Je krijgt een vraag met een aantal (meestal 4) antwoordmogelijkheden waaruit je het juiste antwoord moet kiezen. Je vindt hier twee voorbeelden van meerkeuzevragen en info over hoe je de vraag aanpakt en wat je moet doen bij eventuele twijfel.

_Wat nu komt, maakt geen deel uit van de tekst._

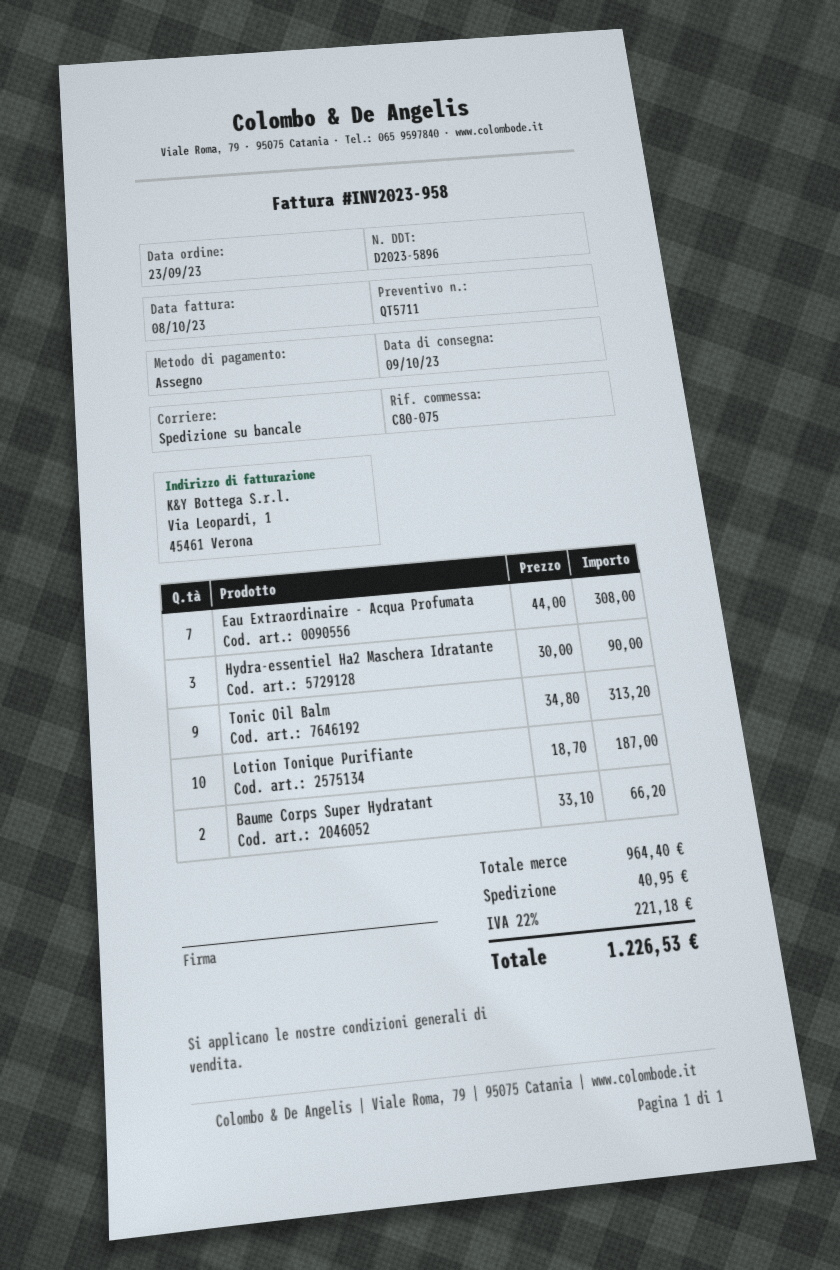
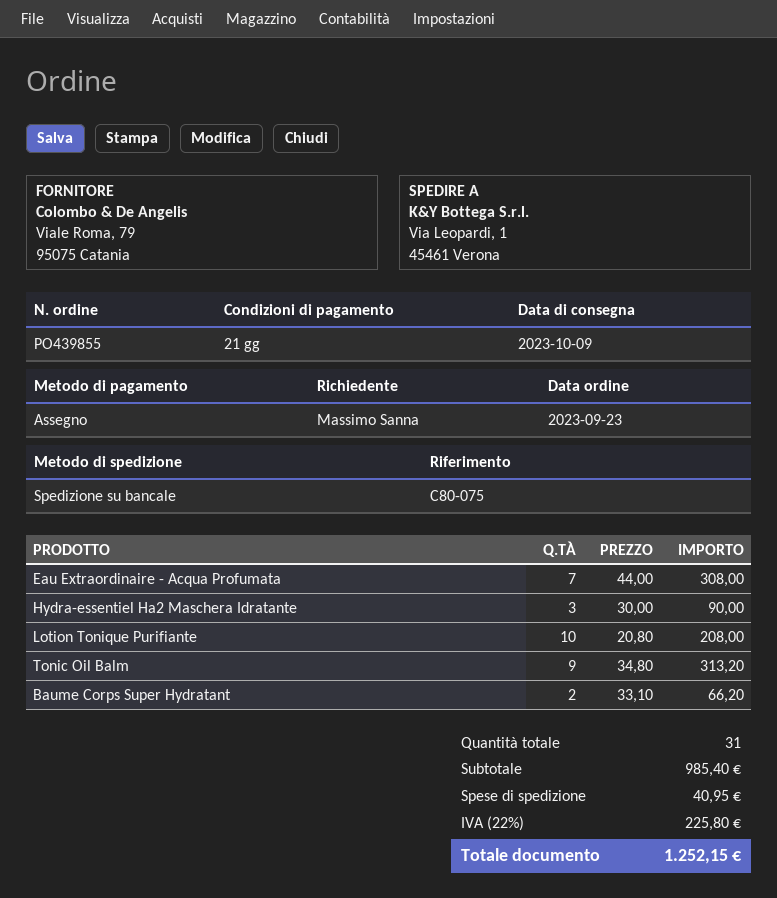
Lotion Tonique Purifiante: 10 x 18.70 = 187.00 -> 10 x 20.80 = 208.00
subtotal: 964.40 -> 985.40
tax: 22% = 221.18 -> 22% = 225.80
total: 1226.53 -> 1252.15

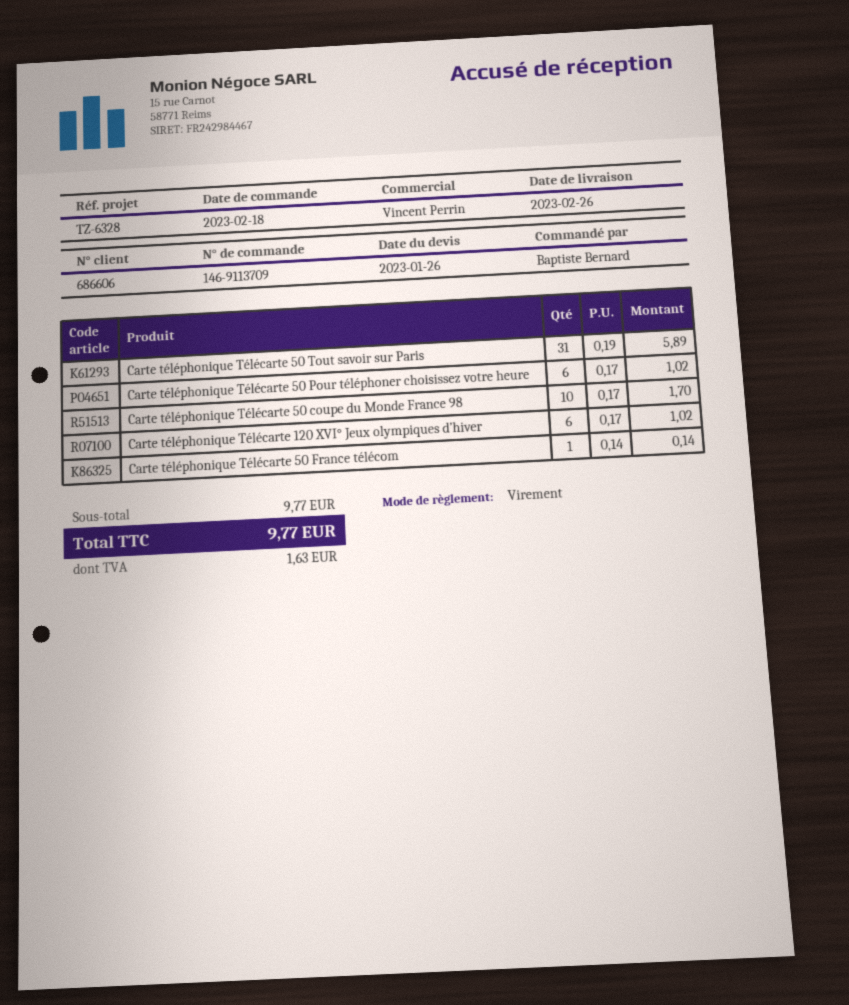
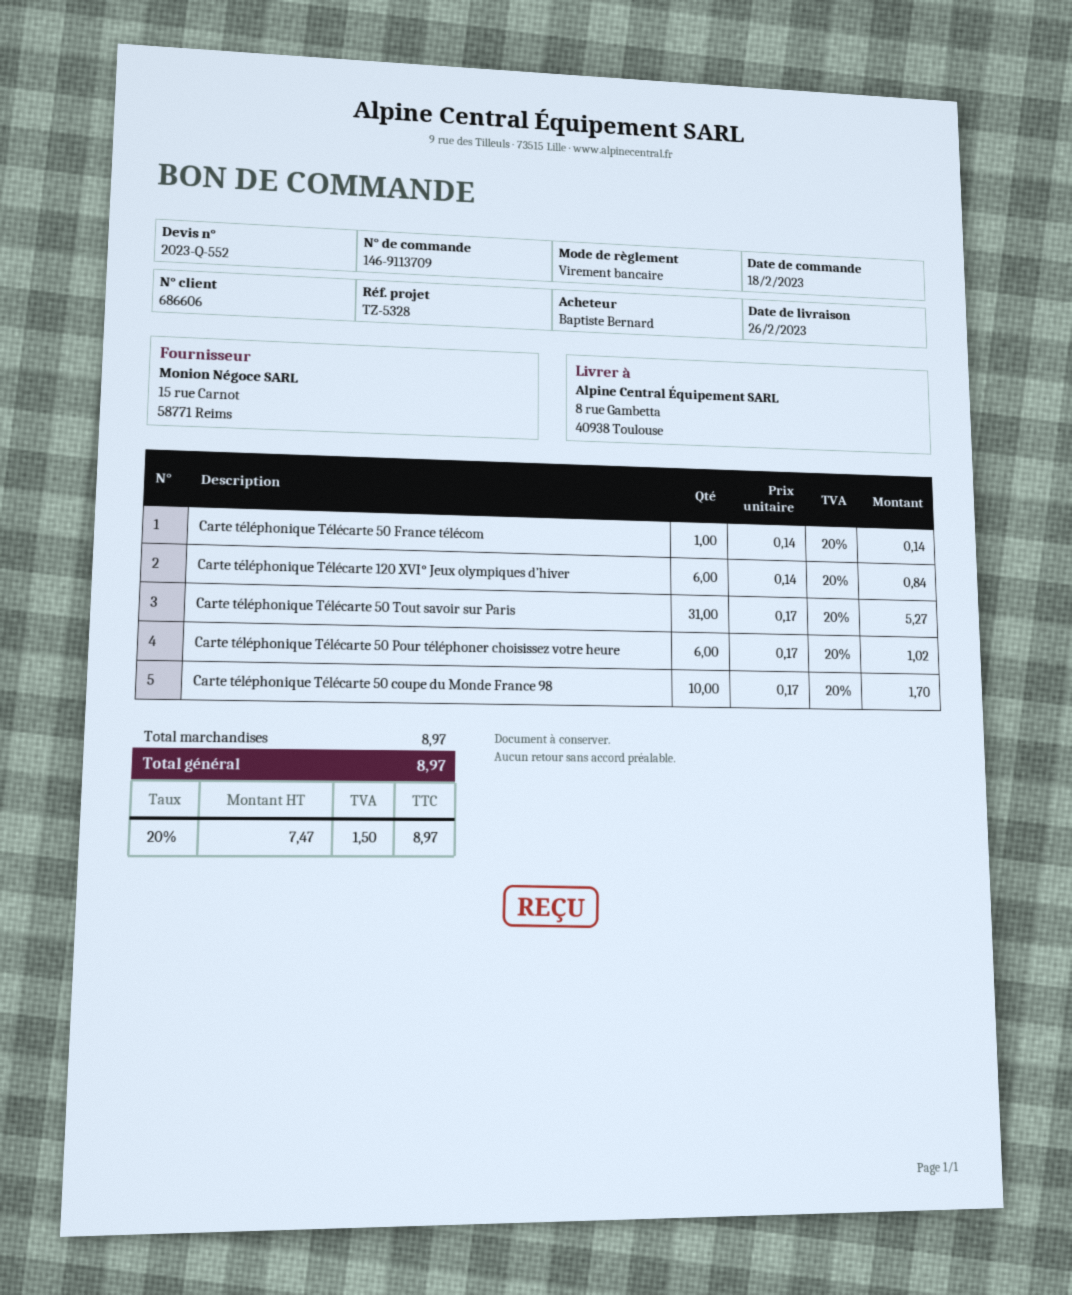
reference: TZ-6328 -> TZ-5328
Carte téléphonique Télécarte 50 Tout savoir sur Paris: 31 x 0.19 = 5.89 -> 31 x 0.17 = 5.27
Carte téléphonique Télécarte 120 XVI° Jeux olympiques d’hiver: 6 x 0.17 = 1.02 -> 6 x 0.14 = 0.84
subtotal: 9.77 -> 8.97
tax: 1.63 -> 1.50
total: 9.77 -> 8.97

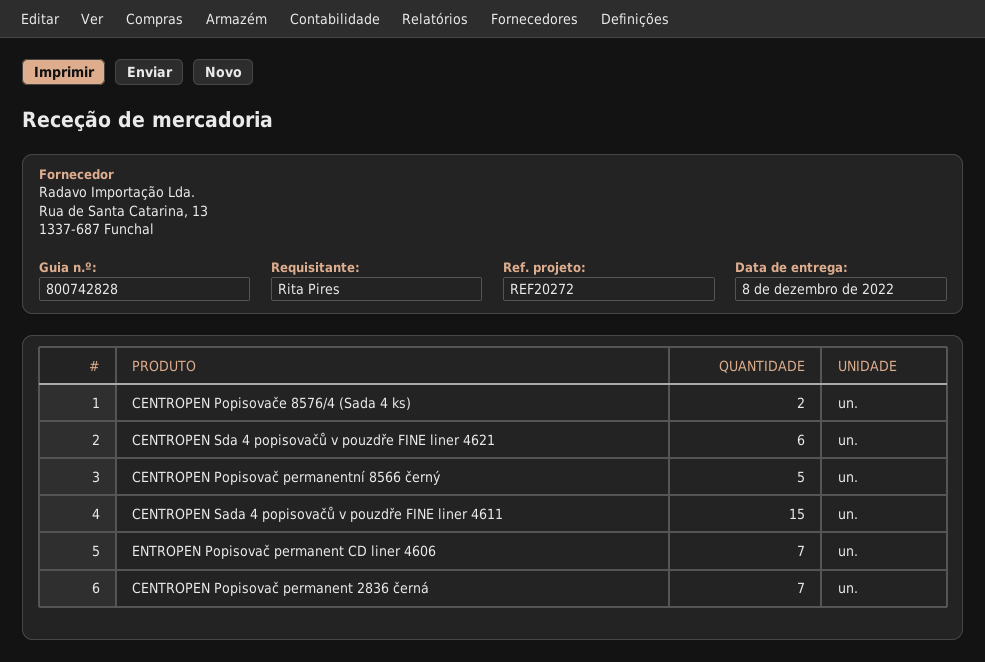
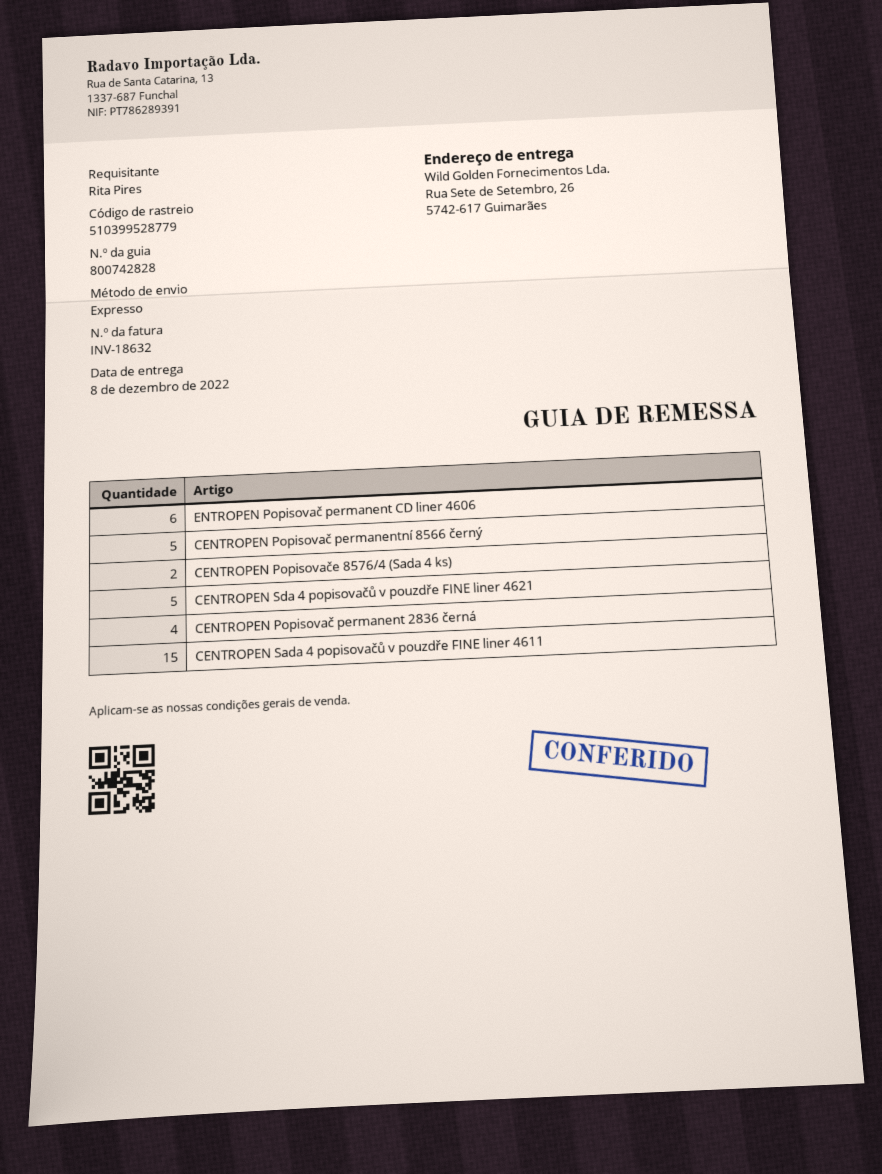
CENTROPEN Sda 4 popisovačů v pouzdře FINE liner 4621: 6 -> 5
ENTROPEN Popisovač permanent CD liner 4606: 7 -> 6
CENTROPEN Popisovač permanent 2836 černá: 7 -> 4

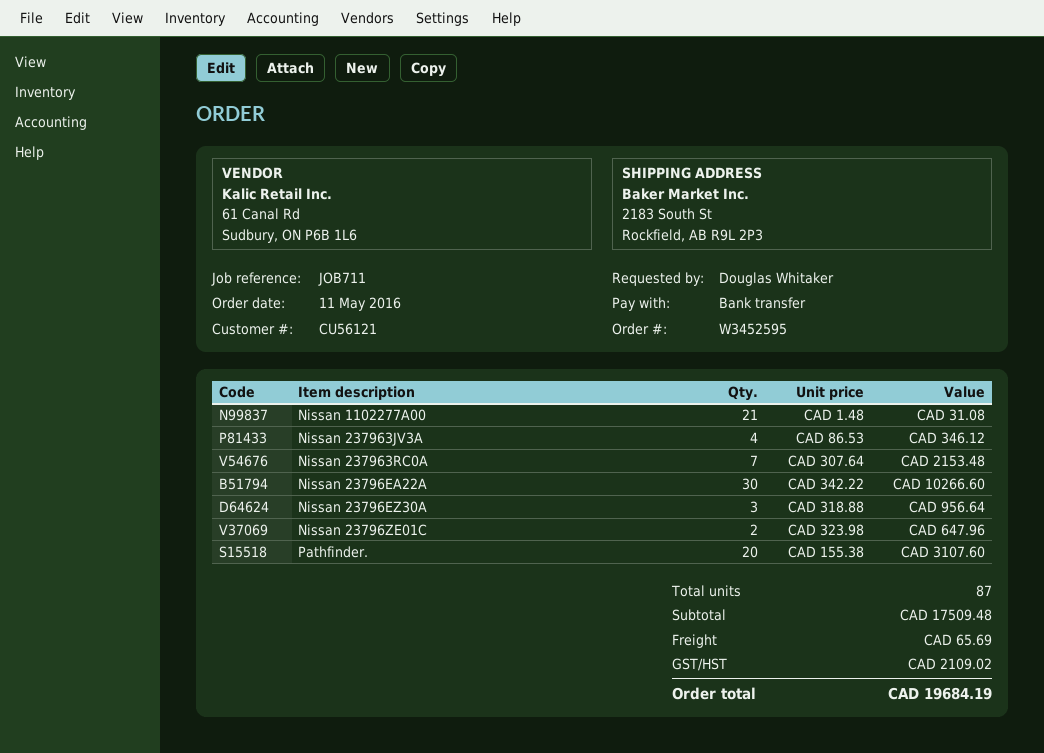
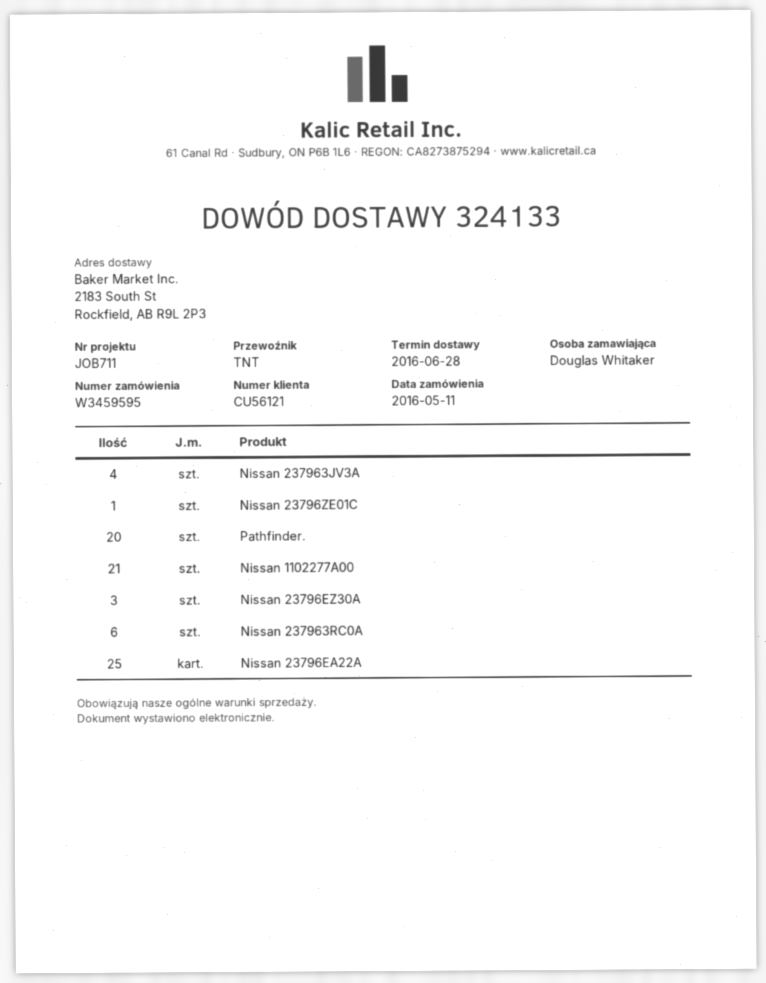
order number: W3452595 -> W3459595
Nissan 237963RC0A: 7 -> 6
Nissan 23796EA22A: 30 -> 25
Nissan 23796ZE01C: 2 -> 1

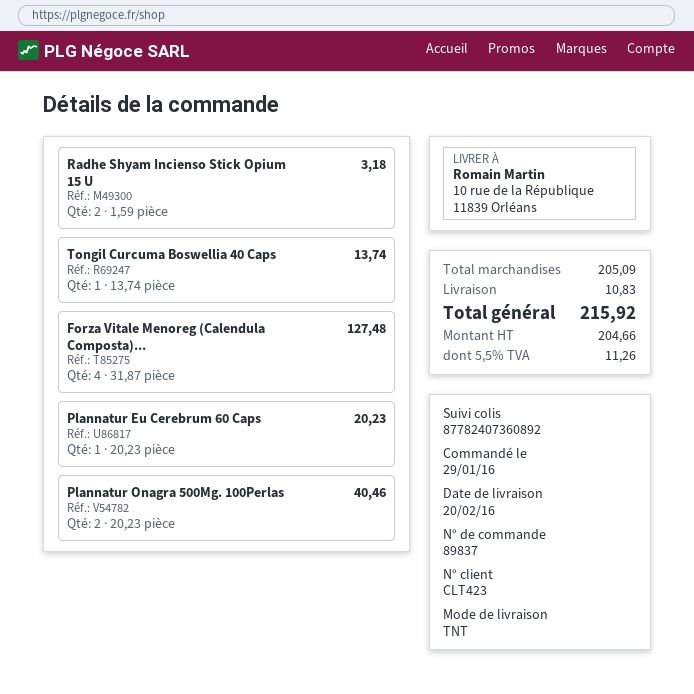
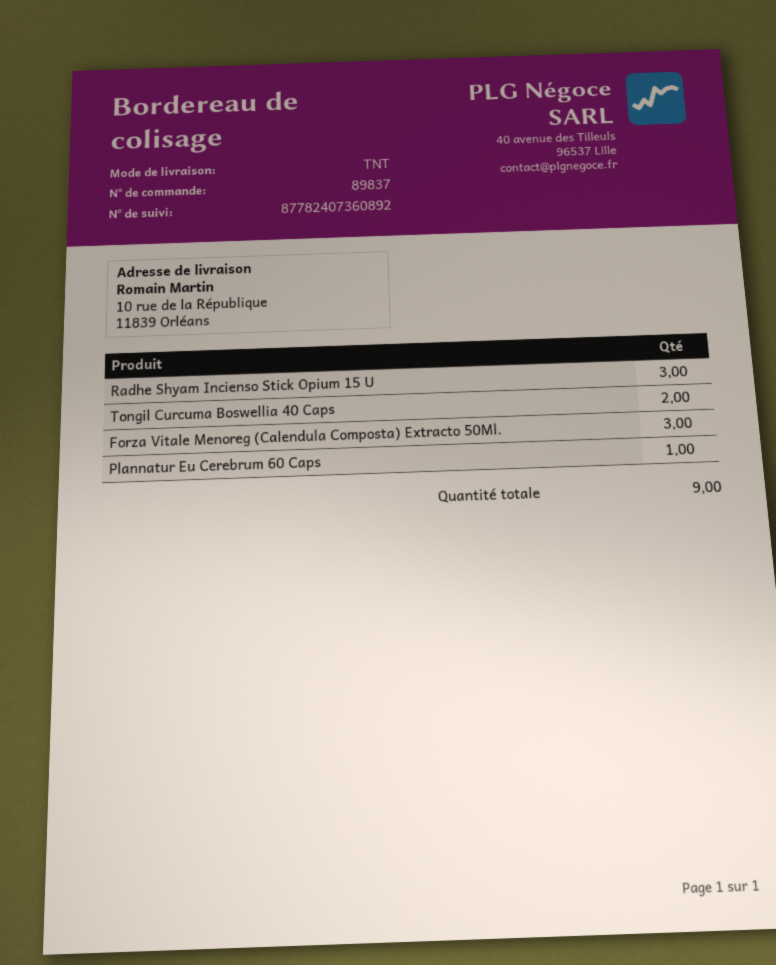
Radhe Shyam Incienso Stick Opium 15 U: 2 -> 3
Tongil Curcuma Boswellia 40 Caps: 1 -> 2
Forza Vitale Menoreg (Calendula Composta)...: 4 -> 3
Plannatur Onagra 500Mg. 100Perlas: 2 -> none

Voorbeeld 1 (een concrete vraag)

Wie viel Zeit haben die Filmarbeiten für "Typisch" gekostet? (Absatz 2)

  1. 45 Minuten
  2. einen Monat
  3. mehrere Wochenenden

 

Aanpak

  1. Lees alleen de vraag. (Dek de antwoordmogelijkheden af!)
  2. Zorg ervoor dat je de vraag goed begrijpt.
    Gebruik (als het echt niet anders kan) een woordenboek.
  3. Zoek de plek in de tekst waar je moet lezen om het antwoord te vinden. (Hier alinea 2).
  4. Lees het tekstgedeelte en formuleer zelf het antwoord op de vraag.
  5. Kijk met welk antwoord jouw antwoord (min of meer) overeenkomt en kies dat antwoord.

Twijfel je?

  1. Streep de antwoorden die het zeker niet zijn door.
    (Vaak zijn er één of twee onzinantwoorden.)
  2. Lees de vraag en de overgebleven antwoorden nog eens goed.
  3. Kijk weer in de tekst.
  4. Markeer woorden die zowel in de antwoordmogelijkheden als ook in de tekst staan.
    (Het juiste antwoord is altijd terug te vinden in de tekst, alleen vaak met andere woorden.)
  5. Kies het antwoord waarvoor je de meeste aanwijzingen in de tekst hebt gevonden.

Voorbeeld 2 (een wat-blijkt-uit-vraag, vragen die over de kern van een zin of alinea gaan)

Welche Aussage über Jean Counet stimmt mit dem 1. Absatz überein?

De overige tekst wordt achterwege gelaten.